Write out each record exactly as given, but do not include the pictures.

────────────────────

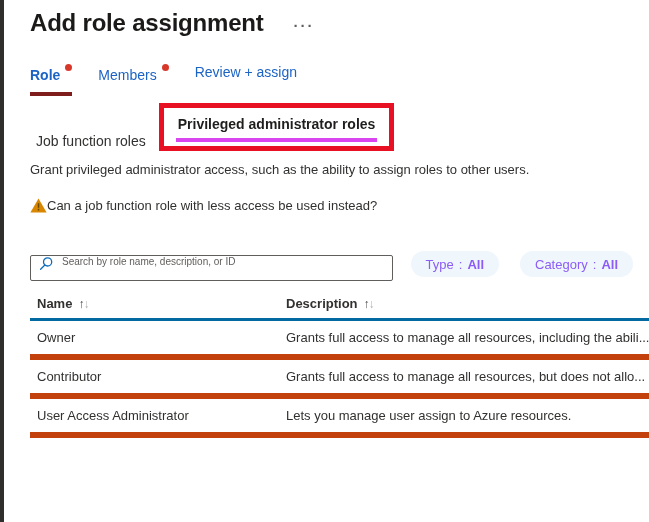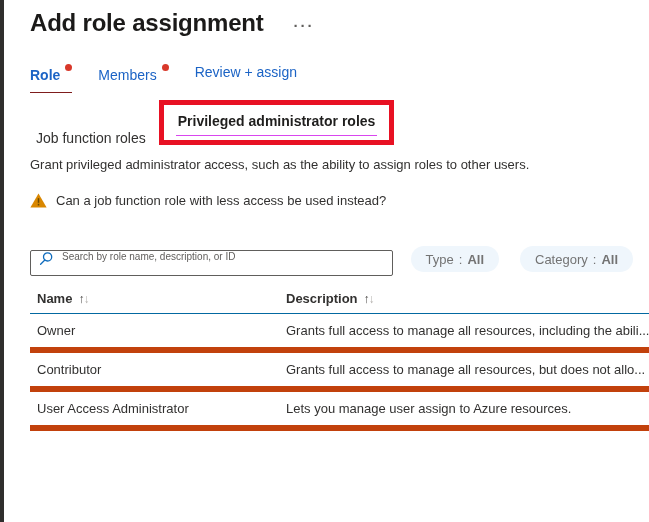--- a/index.html
+++ b/index.html
@@ -25,7 +25,7 @@
   
   .tabs{margin-top:27px;display:flex;gap:26px;font-size:14px;}
   .tab{color:#1b63c5;padding-bottom:9px;cursor:pointer;}
-  .tab.active{font-weight:600;border-bottom:1px solid #7f1d1d;}
+  .tab.active{font-weight:600;border-bottom:4px solid #7f1d1d;}
   .alert-dot{display:inline-block;width:7px;height:7px;border-radius:50%;background:#d8382a;margin-left:5px;vertical-align:9px;}
 
   

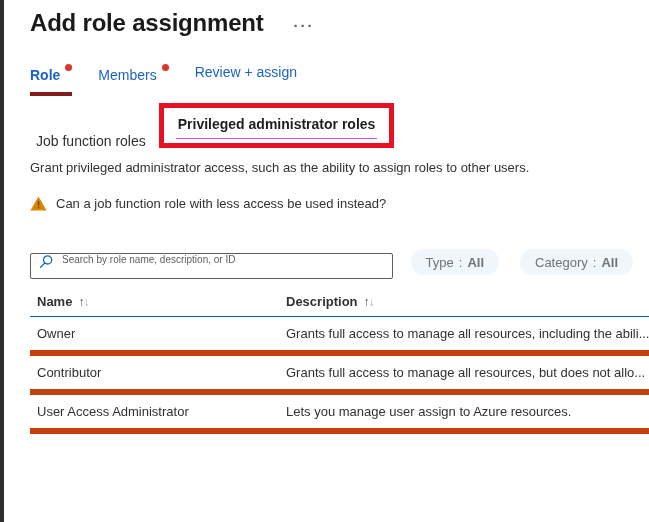--- a/index.html
+++ b/index.html
@@ -37,7 +37,7 @@
   .job-tab{font-size:14px;color:#323130;margin-top:30px;margin-left:6px;cursor:pointer;}
   .priv-wrap{margin-left:13px;border:5px solid #e81123;padding:8px 12px 0 12px;}
   .priv-tab{display:block;font-size:14px;font-weight:700;color:#1f1e1d;
-    padding:0 2px 6px 2px;border-bottom:1px solid #d946ef;margin-bottom:4px;cursor:pointer;}
+    padding:0 2px 6px 2px;border-bottom:4px solid #d946ef;margin-bottom:4px;cursor:pointer;}
 
   .priv-note{margin-top:11px;font-size:13px;color:#323130;}
 

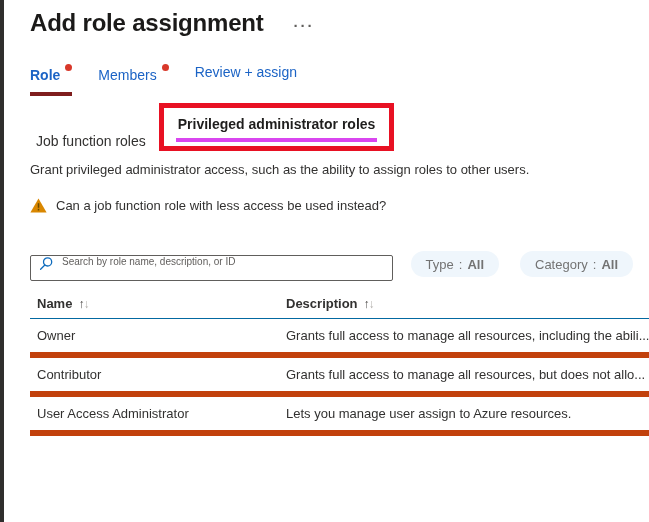--- a/index.html
+++ b/index.html
@@ -42,7 +42,7 @@
   .priv-note{margin-top:11px;font-size:13px;color:#323130;}
 
   
-  .warning{margin-top:21px;display:flex;align-items:center;gap:9px;font-size:13px;color:#323130;}
+  .warning{margin-top:21px;display:flex;align-items:center;font-size:13px;color:#323130;}
   .warn-icon{flex:0 0 auto;display:block;}
 
   

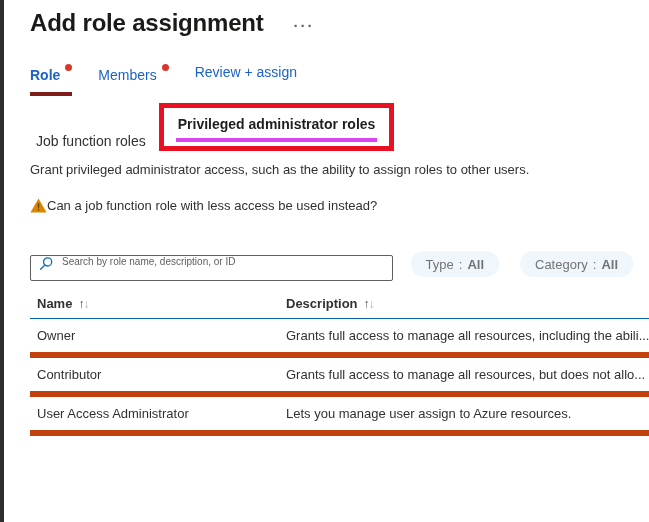--- a/index.html
+++ b/index.html
@@ -56,7 +56,7 @@
   .search-icon{position:absolute;left:9px;top:5px;}
   .pills{margin-left:auto;display:flex;gap:21px;}
   .pill{background:#eff6fc;border-radius:13px;height:26px;padding:0 15px;display:flex;align-items:center;
-    font-size:13px;color:#737373;cursor:pointer;white-space:nowrap;}
+    font-size:13px;color:#8b5cf6;cursor:pointer;white-space:nowrap;}
   .pill .sep{margin:0 5px;}
   .pill .val{font-weight:700;}
 

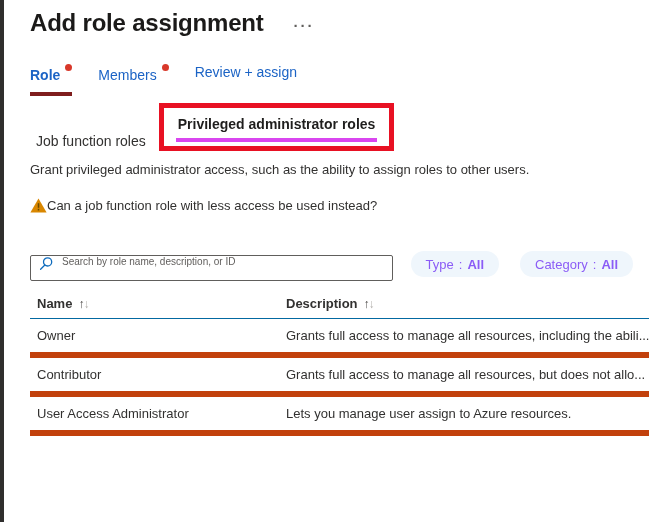--- a/index.html
+++ b/index.html
@@ -62,7 +62,7 @@
 
   
   .table{margin-top:12px;}
-  .thead{display:flex;height:29px;align-items:center;border-bottom:1px solid #0369a1;
+  .thead{display:flex;height:29px;align-items:center;border-bottom:3px solid #0369a1;
     font-size:13px;font-weight:700;color:#323130;}
   .trow{display:flex;height:33px;align-items:center;border-bottom:6px solid #c2410c;
     font-size:13px;color:#323130;cursor:pointer;}

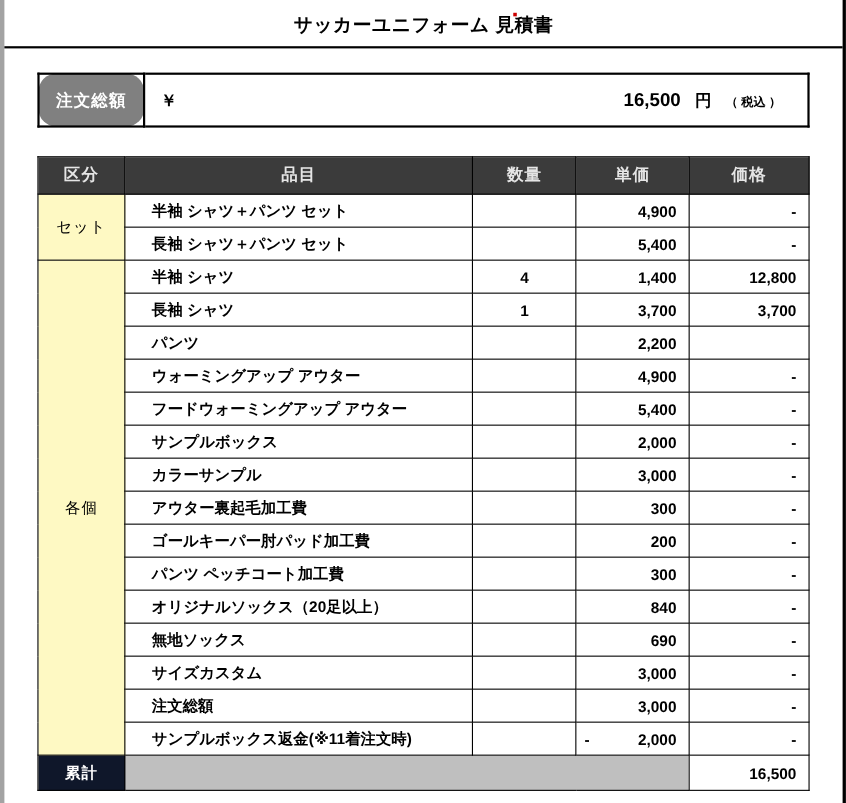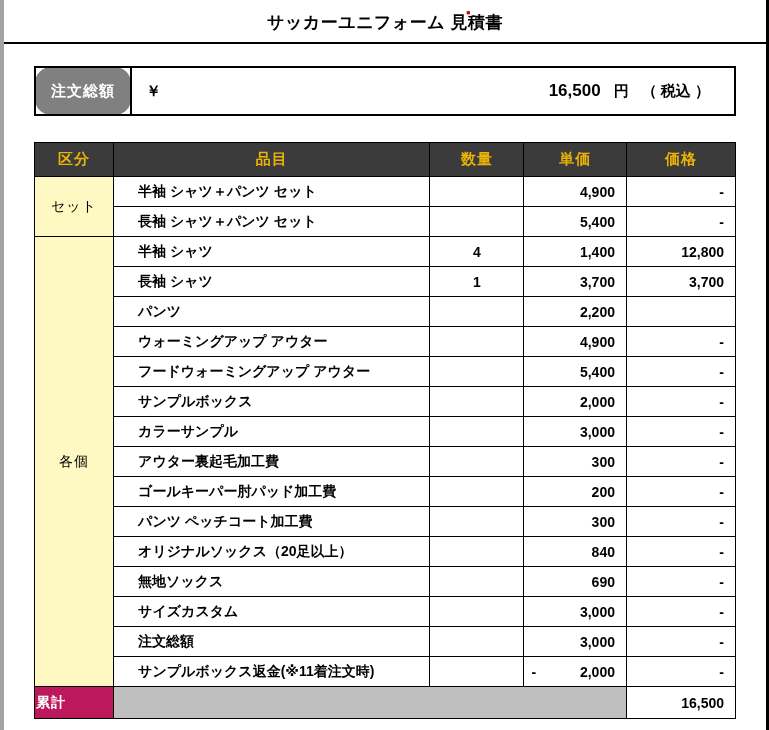--- a/index.html
+++ b/index.html
@@ -73,7 +73,7 @@
   .total-right { display: flex; align-items: baseline; gap: 13px; padding-right: 10px;}
   .total-amount { font-size: 17px; font-weight: bold; }
   .total-unit { font-size: 15px; font-weight: bold; }
-  .total-tax { font-size: 15px; font-weight: bold; }
+  .total-tax { font-size: 11px; font-weight: bold; }
 
   
   .main-wrap {

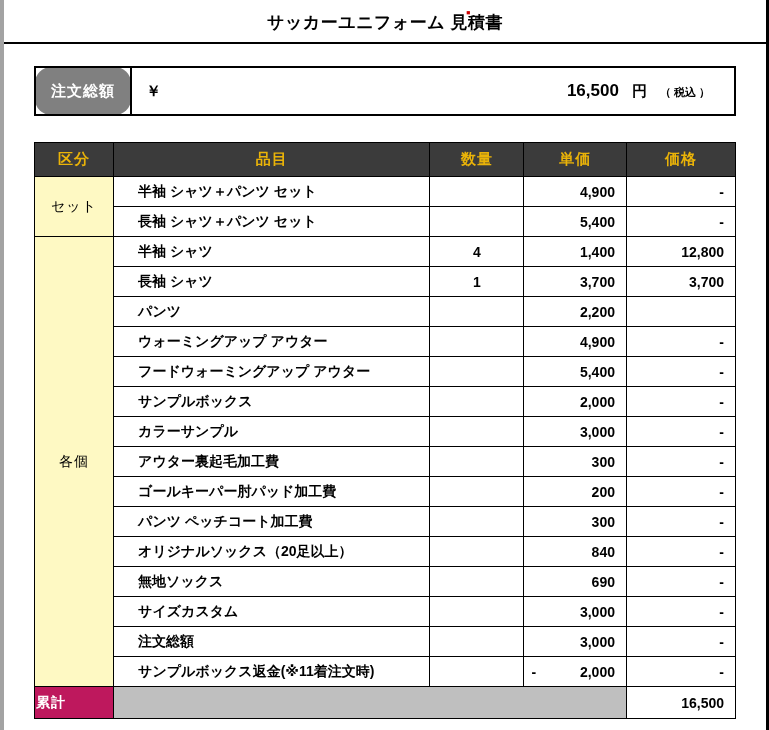--- a/index.html
+++ b/index.html
@@ -92,7 +92,7 @@
   }
   table.items thead th {
     background: #3b3b3b;
-    color: #eab308;
+    color: #e5e5e5;
     font-weight: bold;
     font-size: 15px;
     height: 34px;

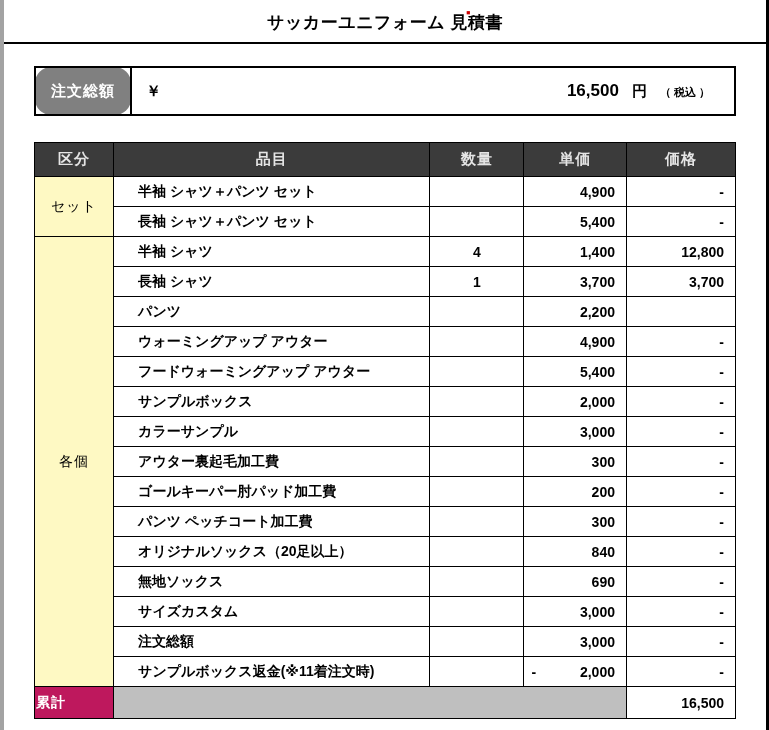--- a/index.html
+++ b/index.html
@@ -143,8 +143,9 @@
     height: 32px;
   }
   td.sum-label {
-    background: #be185d;
+    background: #0f172a;
     color: #ffffff;
+    text-align: center;
     font-weight: bold;
     font-size: 15px;
     letter-spacing: 1px;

────────────────────

* [Task solution]:
--- a/index.html
+++ b/index.html
@@ -25,7 +25,7 @@
   
   .tabs{margin-top:27px;display:flex;gap:26px;font-size:14px;}
   .tab{color:#1b63c5;padding-bottom:9px;cursor:pointer;}
-  .tab.active{font-weight:600;border-bottom:1px solid #7f1d1d;}
+  .tab.active{font-weight:600;border-bottom:4px solid #7f1d1d;}
   .alert-dot{display:inline-block;width:7px;height:7px;border-radius:50%;background:#d8382a;margin-left:5px;vertical-align:9px;}
 
   

--- a/index.html
+++ b/index.html
@@ -37,7 +37,7 @@
   .job-tab{font-size:14px;color:#323130;margin-top:30px;margin-left:6px;cursor:pointer;}
   .priv-wrap{margin-left:13px;border:5px solid #e81123;padding:8px 12px 0 12px;}
   .priv-tab{display:block;font-size:14px;font-weight:700;color:#1f1e1d;
-    padding:0 2px 6px 2px;border-bottom:1px solid #d946ef;margin-bottom:4px;cursor:pointer;}
+    padding:0 2px 6px 2px;border-bottom:4px solid #d946ef;margin-bottom:4px;cursor:pointer;}
 
   .priv-note{margin-top:11px;font-size:13px;color:#323130;}
 

--- a/index.html
+++ b/index.html
@@ -42,7 +42,7 @@
   .priv-note{margin-top:11px;font-size:13px;color:#323130;}
 
   
-  .warning{margin-top:21px;display:flex;align-items:center;gap:9px;font-size:13px;color:#323130;}
+  .warning{margin-top:21px;display:flex;align-items:center;font-size:13px;color:#323130;}
   .warn-icon{flex:0 0 auto;display:block;}
 
   

--- a/index.html
+++ b/index.html
@@ -56,7 +56,7 @@
   .search-icon{position:absolute;left:9px;top:5px;}
   .pills{margin-left:auto;display:flex;gap:21px;}
   .pill{background:#eff6fc;border-radius:13px;height:26px;padding:0 15px;display:flex;align-items:center;
-    font-size:13px;color:#737373;cursor:pointer;white-space:nowrap;}
+    font-size:13px;color:#8b5cf6;cursor:pointer;white-space:nowrap;}
   .pill .sep{margin:0 5px;}
   .pill .val{font-weight:700;}
 

--- a/index.html
+++ b/index.html
@@ -62,7 +62,7 @@
 
   
   .table{margin-top:12px;}
-  .thead{display:flex;height:29px;align-items:center;border-bottom:1px solid #0369a1;
+  .thead{display:flex;height:29px;align-items:center;border-bottom:3px solid #0369a1;
     font-size:13px;font-weight:700;color:#323130;}
   .trow{display:flex;height:33px;align-items:center;border-bottom:6px solid #c2410c;
     font-size:13px;color:#323130;cursor:pointer;}

--- a/index.html
+++ b/index.html
@@ -73,7 +73,7 @@
   .total-right { display: flex; align-items: baseline; gap: 13px; padding-right: 10px;}
   .total-amount { font-size: 17px; font-weight: bold; }
   .total-unit { font-size: 15px; font-weight: bold; }
-  .total-tax { font-size: 15px; font-weight: bold; }
+  .total-tax { font-size: 11px; font-weight: bold; }
 
   
   .main-wrap {

--- a/index.html
+++ b/index.html
@@ -92,7 +92,7 @@
   }
   table.items thead th {
     background: #3b3b3b;
-    color: #eab308;
+    color: #e5e5e5;
     font-weight: bold;
     font-size: 15px;
     height: 34px;

--- a/index.html
+++ b/index.html
@@ -143,8 +143,9 @@
     height: 32px;
   }
   td.sum-label {
-    background: #be185d;
+    background: #0f172a;
     color: #ffffff;
+    text-align: center;
     font-weight: bold;
     font-size: 15px;
     letter-spacing: 1px;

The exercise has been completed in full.